Василий Христофорович ни с кем не делился своими мыслями, ни с кем не сходился, и его никто не трогал, считали чудаком, гордецом, мизантропом. Он единственный не ждал писем из дома, потому что не писал их, запретил себе писать домой, не имея на это морального права как человек, попавший в плен. Прапорщик приучил себя к одиночеству и сиротству и контролировал свои сны, свои чувства, чтобы даже тень, слабый намек на образ жены и дочери не коснулся его и близкие люди не были бы мысленно осквернены тем местом, где он теперь находился. И странное дело, здесь, в неволе ему удавалось то, что не получалось на свободе, — овладеть своим сознанием, как если бы мысленному волку не было хода за колючую проволоку. Василий Христофорович ощущал, как внутренне очищается, но это очищение лишь усиливало его страдания и презрение к самому себе и к людям, которые его окружали.
Барак жил своей жизнью, в нем молились, пели, ставили спектакли, по утрам делали гимнастику, ели лук и чеснок, чтобы не заболеть цингой, обсуждали, что происходит в России, болтали про царя и про царицу, про отчаянного удачливого мужика, который государыню обворожил, скучали, добывали вино и устраивали посиделки, много говорили про женщин, рассматривали порнографические карточки, хотя все знали, что их приносят сами немцы, а вместе с ними и пропагандистскую литературу. Днем в бараке смеялись, а ночью плакали во сне и скрежетали зубами; все было здесь перемешано — и русский Бог, и русский черт, и русская воля, и русская покорность, бунт и кротость, и невозможно было провести ту черту в сердце человека, которая отделяла бы доброеот злого.
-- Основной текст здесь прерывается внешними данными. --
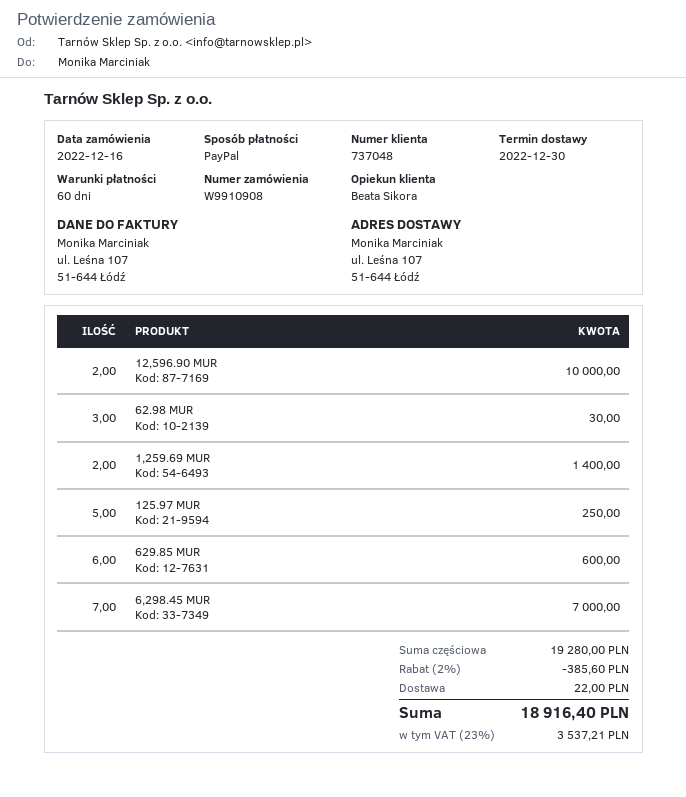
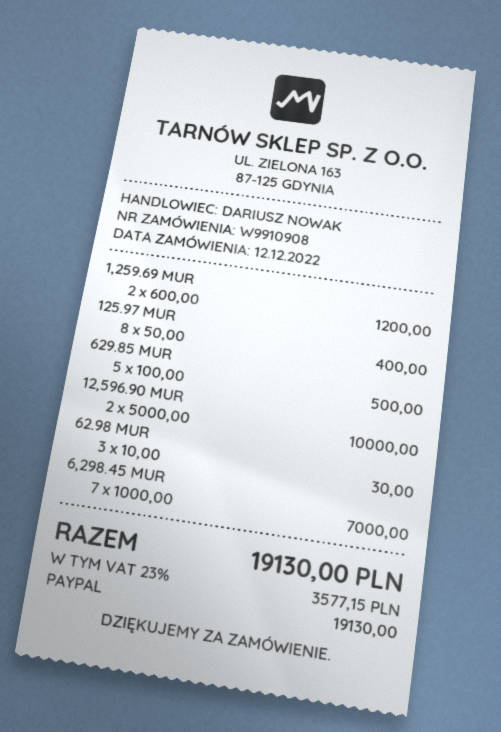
order date: 2022-12-16 -> 2022-12-12
sales rep: Beata Sikora -> DARIUSZ NOWAK
1,259.69 MUR: 2 for 1400.00 -> 2 for 1200.00
125.97 MUR: 5 for 250.00 -> 8 for 400.00
629.85 MUR: 6 for 600.00 -> 5 for 500.00
discount: 2% = 385.60 -> none
shipping: 22.00 -> none
tax: 23% = 3537.21 -> 23% = 3577.15
total: 18916.40 -> 19130.00

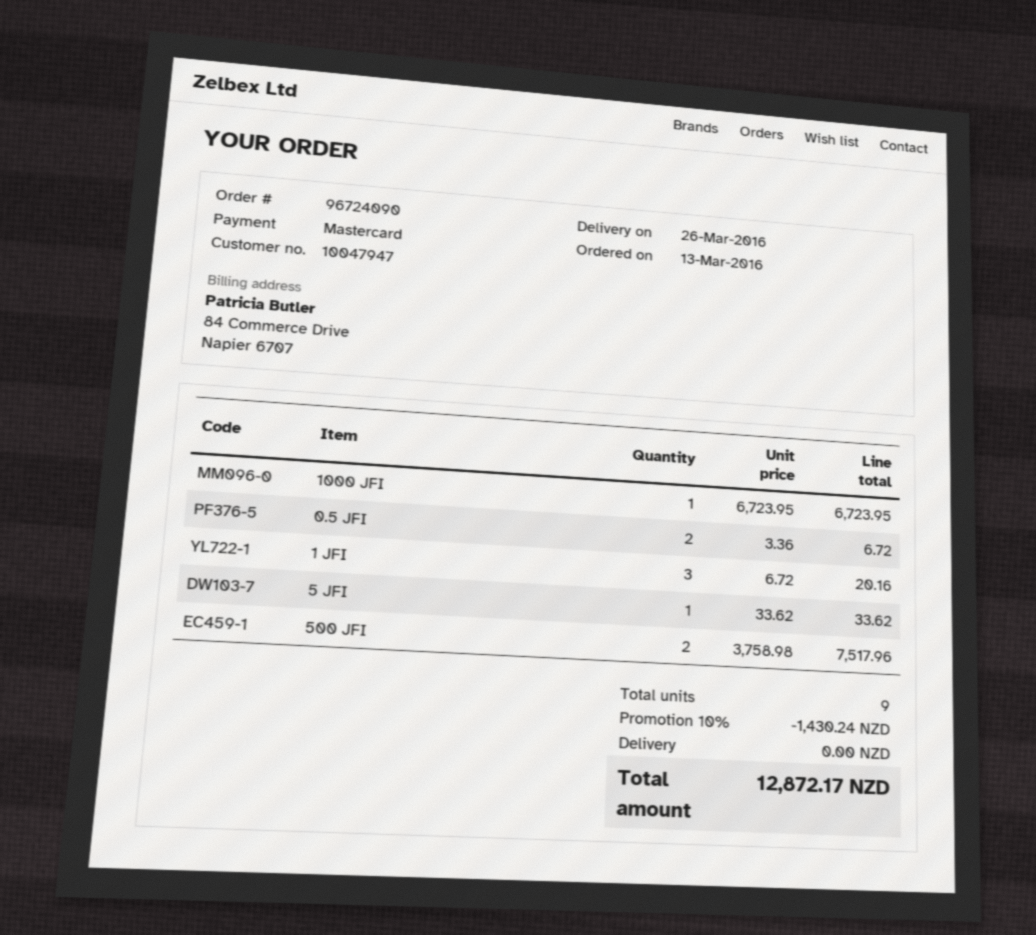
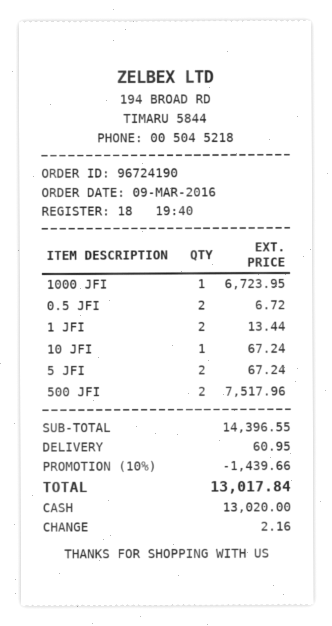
order number: 96724090 -> 96724190
order date: 2016-03-13 -> 2016-03-09
payment method: Mastercard -> cash
1 JFI: 3 for 20.16 -> 2 for 13.44
5 JFI: 1 for 33.62 -> 2 for 67.24
10 JFI: none -> 1 for 67.24
discount: 10% = 1430.24 -> 10% = 1439.66
shipping: 0.00 -> 60.95
total: 12872.17 -> 13017.84

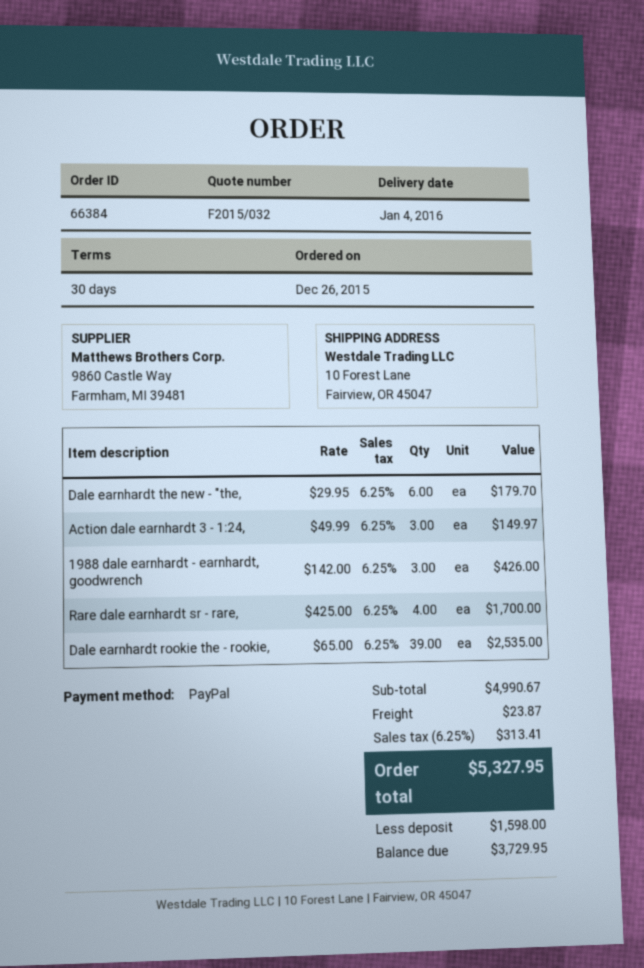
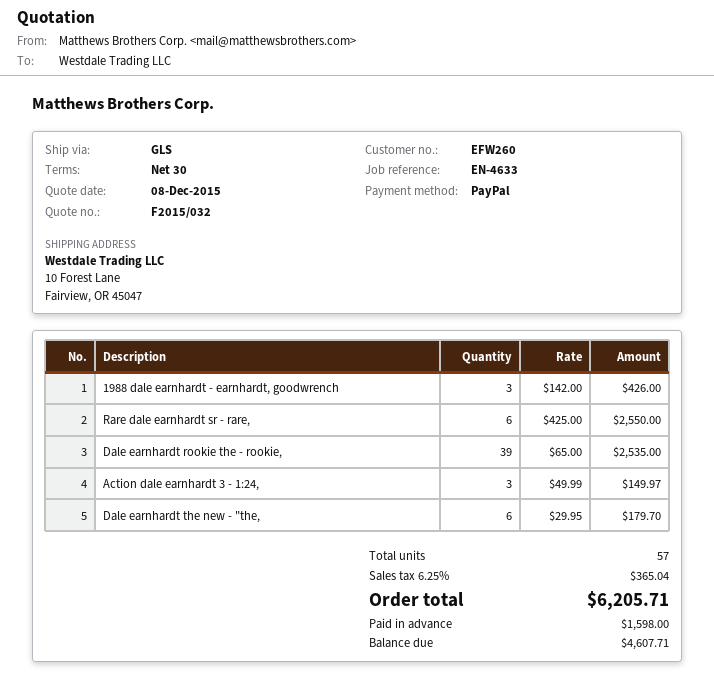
Rare dale earnhardt sr - rare,: 4 x 425.00 = 1700.00 -> 6 x 425.00 = 2550.00
shipping: 23.87 -> none
tax: 6.25% = 313.41 -> 6.25% = 365.04
total: 5327.95 -> 6205.71
balance: 3729.95 -> 4607.71

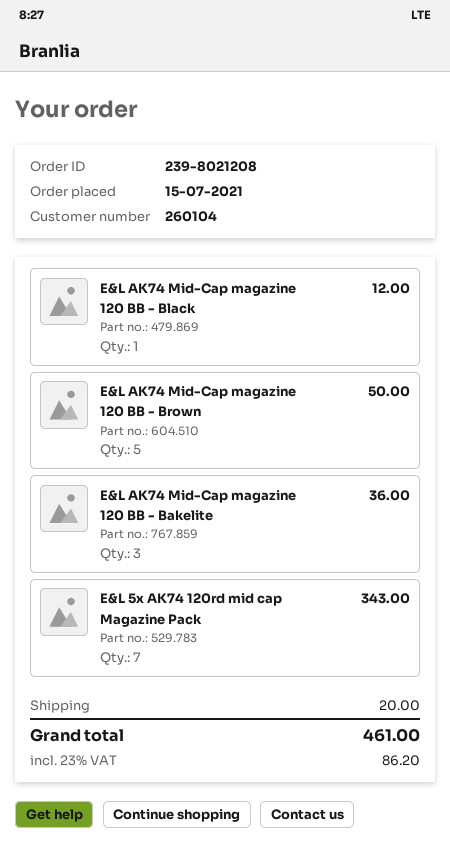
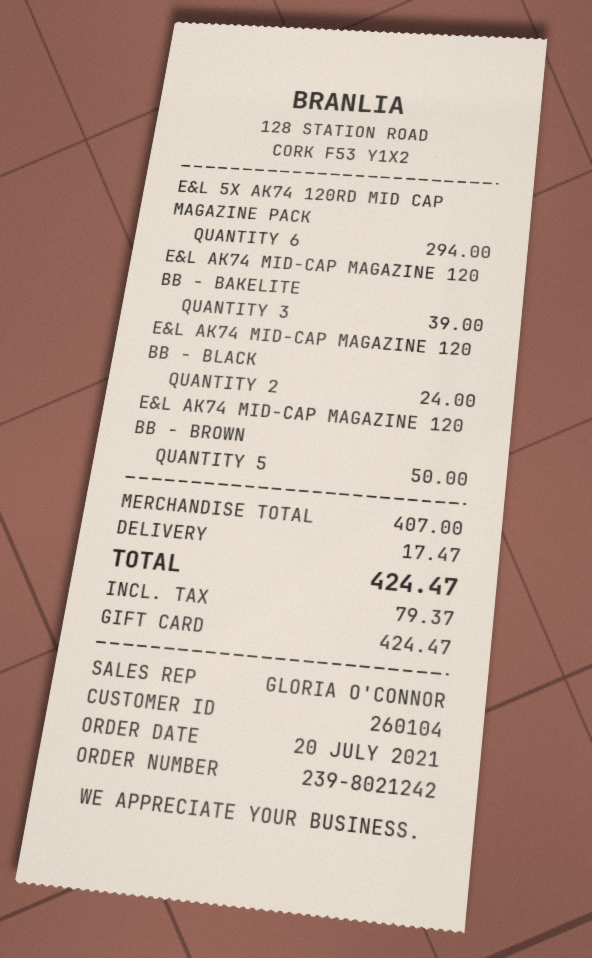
order number: 239-8021208 -> 239-8021242
order date: 2021-07-15 -> 2021-07-20
E&L AK74 Mid-Cap magazine 120 BB - Black: 1 for 12.00 -> 2 for 24.00
E&L AK74 Mid-Cap magazine 120 BB - Bakelite: 3 for 36.00 -> 3 for 39.00
E&L 5x AK74 120rd mid cap Magazine Pack: 7 for 343.00 -> 6 for 294.00
shipping: 20.00 -> 17.47
tax: 86.20 -> 79.37
total: 461.00 -> 424.47

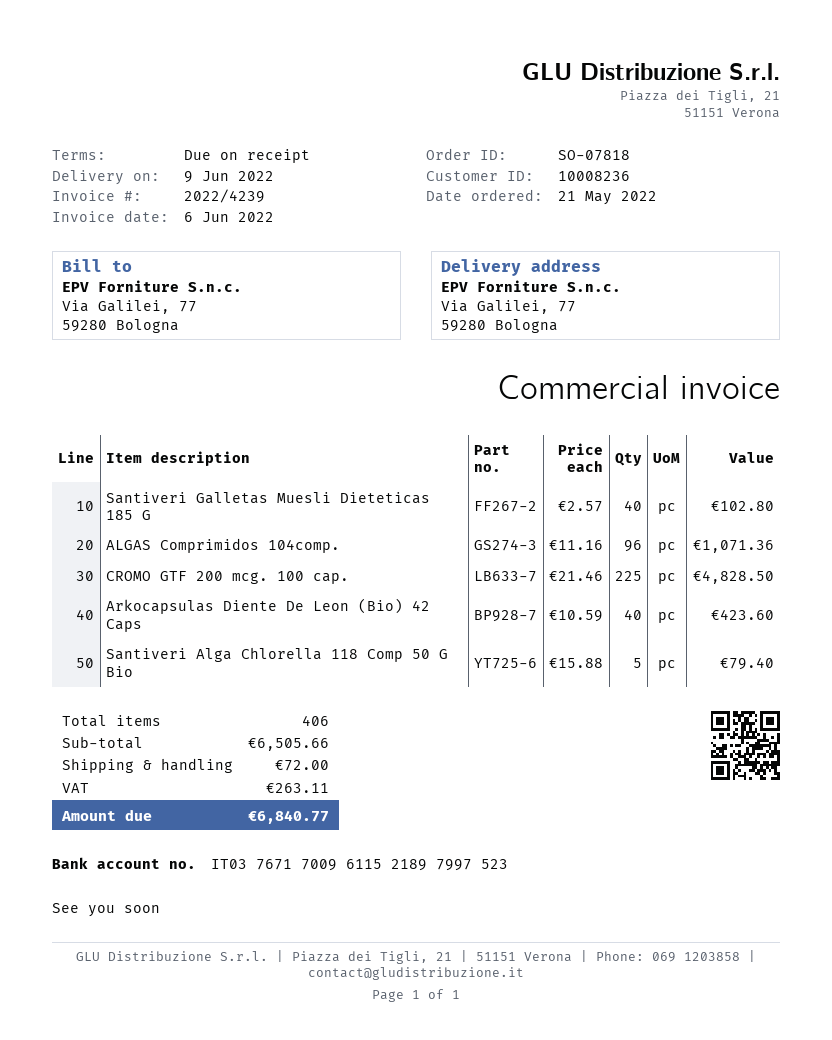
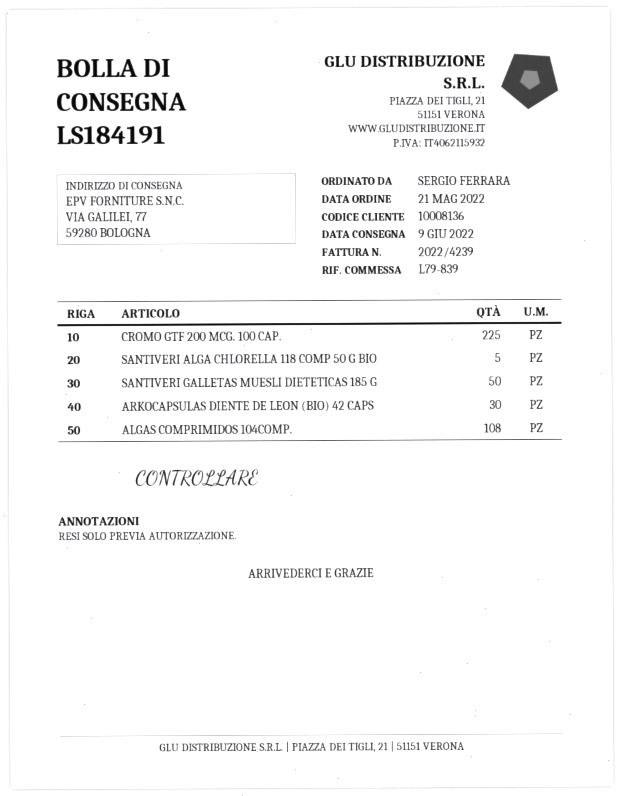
customer number: 10008236 -> 10008136
Santiveri Galletas Muesli Dieteticas 185 G: 40 -> 50
ALGAS Comprimidos 104comp.: 96 -> 108
Arkocapsulas Diente De Leon (Bio) 42 Caps: 40 -> 30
Однажды случился побег. Убежали трое офицеров, про которых Василий Христофорович меньше всего мог подумать, что они на побег способны, и в первый момент он ощутил нечто вроде острой обиды: почему его с собой не позвали, почему ему не доверились? Немцы всех допросили. Допросили и Комиссарова, и он вызывающе, не скрывая ненависти к своим дознавателям, проговорил, что убежал бы сам, если бы не раненая нога, но как ни напрашивался Василий Христофорович на наказание, ему ничего не сделали.
Неделю спустя беглецов поймали, вернули в лагерь и зачитали приговор.
— Согласно конвенции о военнопленных мы не имеем права наказывать вас за побег, — объявил им через переводчика комендант лагеря, — но мы имеем право наказать вас за порчу имущества.
— Какого имущества? — угрюмо спросил кто-то.
— Порванной одежды и поврежденной колючей проволоки.
Появился врач, и на глазах у всех перерезал беглецам сухожилия.
Комиссаров думал об одном: убить себя — дело самое простое, он этого не боялся, но прежде должен был сделать другое. Если не удалось с пользой прожить жизнь, надо хотя бы постараться с пользой умереть. А для этого выздороветь и убить немцев, убить как можно больше — с этой мыслью о мщении только и можно было жить. Убить тех, кто мучает людей, травит их газом, сбрасывает бомбы на санитарные поезда, презирает других и, не стесняясь, называет лагерь военнопленных зверинцем.